L’isolement et le confinement sont le quatrième obstacle mentionné par Madame Ekström. Cela n’est pas sérieux ! Les premiers explorateurs seront effectivement isolés mais ce seront des explorateurs, c’est-à-dire des gens tout à fait particuliers par rapport à la population générale. A-t-on évoqué ce problème vis-à-vis d’Ernest Shackleton avant qu’il parte explorer l’Antarctique ? Pour la suite il y aura probablement de moins en moins d’appréhension pour les partants, l’inconnu devenant de plus en plus connu et le nombre de personnes présentes sur Mars augmentant. Les gens qui séjournent aujourd’hui dans la Station Concordia au cœur de l’Antarctique ne sont pas particulièrement malheureux. Quant au confinement, le questionnement de Madame Ekström serait presque risible.
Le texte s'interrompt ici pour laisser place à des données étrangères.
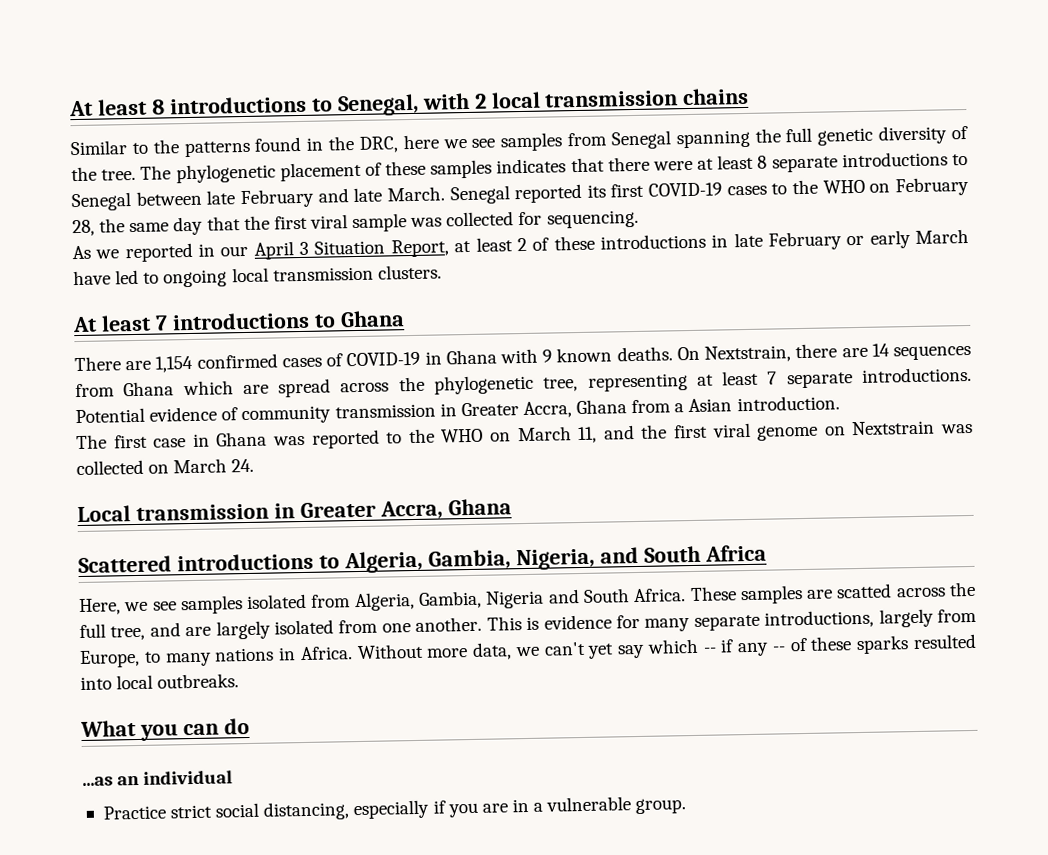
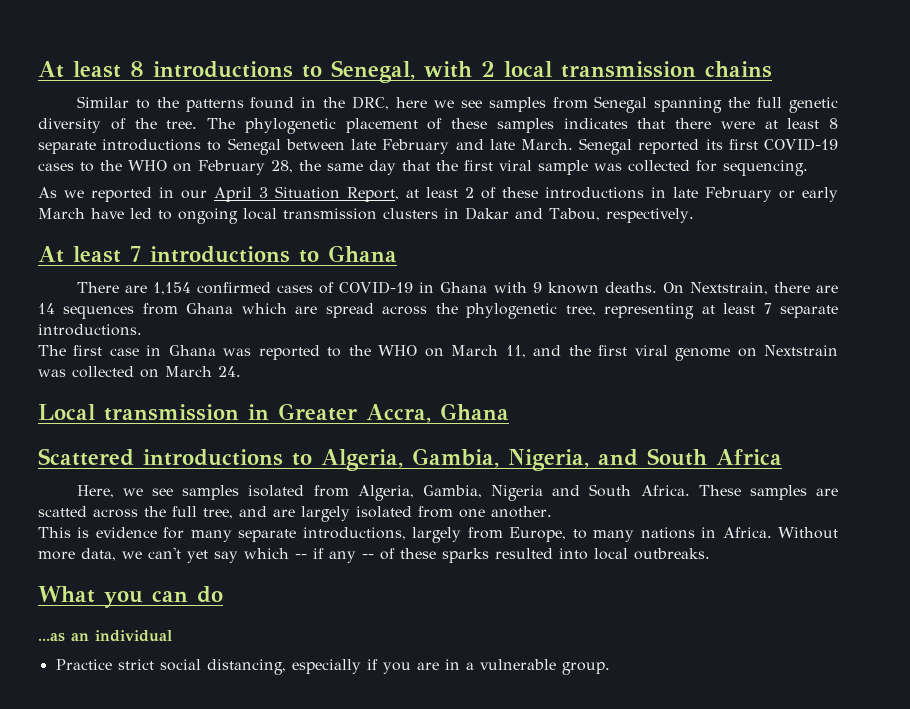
- As we reported in our April 3 Situation Report, at least 2 of these introductions in late February or early March have led to ongoing local transmission clusters.
+ As we reported in our April 3 Situation Report, at least 2 of these introductions in late February or early March have led to ongoing local transmission clusters in Dakar and Tabou, respectively.
- Potential evidence of community transmission in Greater Accra, Ghana from a Asian introduction.
- These samples are scatted across the full tree, and are largely isolated from one another. This is evidence for many separate introductions, largely from Europe, to many nations in Africa.
+ These samples are scatted across the full tree, and are largely isolated from one another.
+ This is evidence for many separate introductions, largely from Europe, to many nations in Africa.

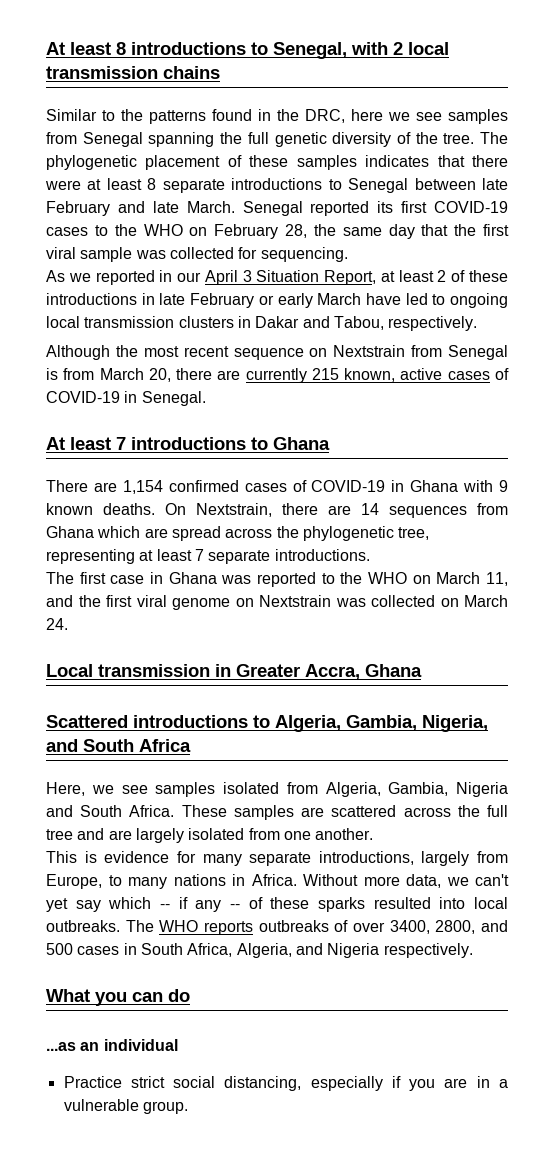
+ Although the most recent sequence on Nextstrain from Senegal is from March 20, there are currently 215 known, active cases of COVID-19 in Senegal.
- These samples are scatted across the full tree, and are largely isolated from one another.
+ These samples are scattered across the full tree and are largely isolated from one another.
+ The WHO reports outbreaks of over 3400, 2800, and 500 cases in South Africa, Algeria, and Nigeria respectively.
Certes pendant le voyage de 6 mois je veux bien que les conditions soient un peu difficiles de ce point de vue mais d’autres astronautes ont déjà traversé des périodes aussi longues dans la Station Spatiale Internationale sans que cela leur soit inusportable. Par contre, une fois sur Mars, étant donné l’immensité de la planète, précisément vide d’habitants, comment parler de « confinement » alors qu’ils auront la possibilité de sortir de l’habitat ? Madame Ekström se sent-elle confinée quand elle se trouve dans son appartement en Suisse plutôt que dans la rue ? Pour renforcer le côté « noir » de son tableau, Madame Ekström évoque en plus le fait que les habitats n’auraient pas de fenêtre. Quelle drôle d’idée ! Même dans la Station Spatiale Internationale il y a une pièce avec hublot (la « coupole »). Pourquoi n’y en aurait-il pas sur Mars, en plusieurs exemplaires, alors qu’on pourra y produire du verre (de l’épaisseur qu’on voudra) à partir de la silice locale (abondante) et qu’on pourra en agrémenter soit les habitats creusés dans les pentes, soit ceux qu’on aura construits avec le fer (donc l’acier) qu’on pourra exploiter sur place. Supposer que l’on va vivre dans des bidons pressurisés sans fenêtre est une insulte aux personnes qualifiées qui ont déjà fait un travail important sur les habitats martiens (la NASA mais aussi, entre autres, « The Mars Homestead project » dirigé par Bruce McKenzie, ingénieur diplômé du MIT qui travaille sur le sujet depuis le milieu des années 1990, bien sûr la Mars Society américaine et moi-même avec l’aide d’un ingénieur polytechnicien français, Richard Heidmann).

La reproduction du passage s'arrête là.